What is needed is an exact transcription of the line containing "-53,7 +53,7 @@" and every line after it through the end of the entries below, with no pictures.
:: Records provided
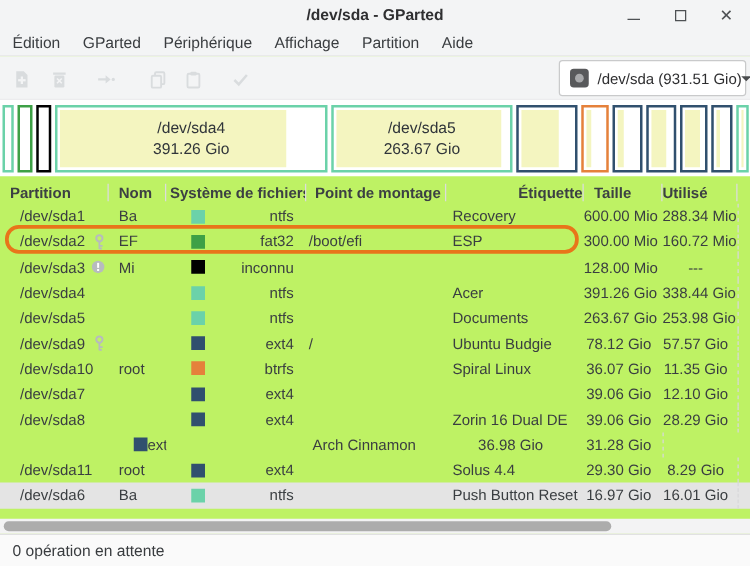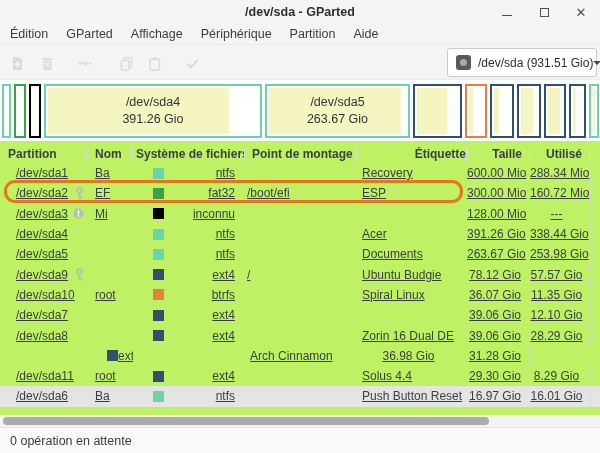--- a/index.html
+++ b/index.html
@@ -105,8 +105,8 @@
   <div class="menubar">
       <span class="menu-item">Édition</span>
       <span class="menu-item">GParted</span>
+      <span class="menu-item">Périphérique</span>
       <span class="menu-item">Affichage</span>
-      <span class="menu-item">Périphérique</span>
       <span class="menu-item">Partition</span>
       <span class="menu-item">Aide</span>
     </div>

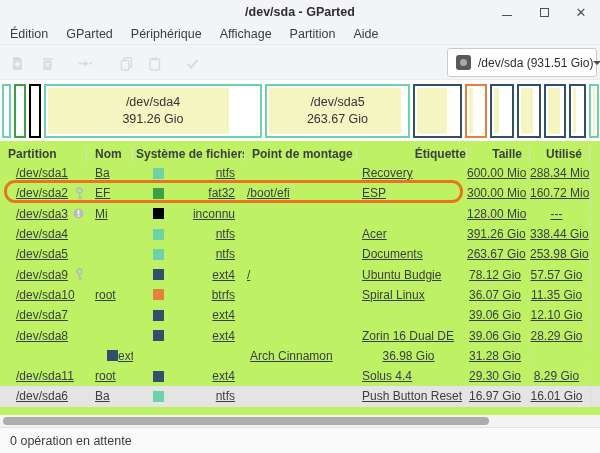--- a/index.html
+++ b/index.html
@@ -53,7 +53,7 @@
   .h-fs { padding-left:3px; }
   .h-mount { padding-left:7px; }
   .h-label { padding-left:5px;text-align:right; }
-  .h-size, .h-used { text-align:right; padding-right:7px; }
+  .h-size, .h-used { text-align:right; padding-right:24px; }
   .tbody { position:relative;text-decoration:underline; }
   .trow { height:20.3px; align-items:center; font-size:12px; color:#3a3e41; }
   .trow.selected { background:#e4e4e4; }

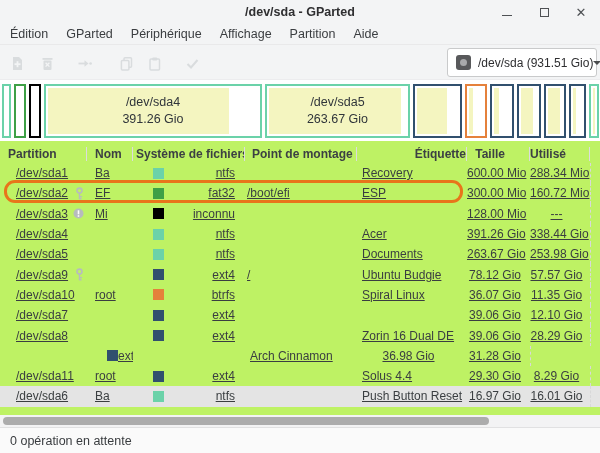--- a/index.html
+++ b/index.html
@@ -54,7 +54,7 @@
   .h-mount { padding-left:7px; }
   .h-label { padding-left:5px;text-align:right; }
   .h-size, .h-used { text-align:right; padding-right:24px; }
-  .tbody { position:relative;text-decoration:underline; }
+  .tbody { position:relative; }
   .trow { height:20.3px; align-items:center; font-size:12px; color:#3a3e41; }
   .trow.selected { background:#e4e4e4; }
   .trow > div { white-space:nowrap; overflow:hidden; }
::::
#### [Exercise solution]
@@ -53,7 +53,7 @@
   .h-fs { padding-left:3px; }
   .h-mount { padding-left:7px; }
   .h-label { padding-left:5px;text-align:right; }
-  .h-size, .h-used { text-align:right; padding-right:7px; }
+  .h-size, .h-used { text-align:right; padding-right:24px; }
   .tbody { position:relative;text-decoration:underline; }
   .trow { height:20.3px; align-items:center; font-size:12px; color:#3a3e41; }
   .trow.selected { background:#e4e4e4; }

--- a/index.html
+++ b/index.html
@@ -54,7 +54,7 @@
   .h-mount { padding-left:7px; }
   .h-label { padding-left:5px;text-align:right; }
   .h-size, .h-used { text-align:right; padding-right:24px; }
-  .tbody { position:relative;text-decoration:underline; }
+  .tbody { position:relative; }
   .trow { height:20.3px; align-items:center; font-size:12px; color:#3a3e41; }
   .trow.selected { background:#e4e4e4; }
   .trow > div { white-space:nowrap; overflow:hidden; }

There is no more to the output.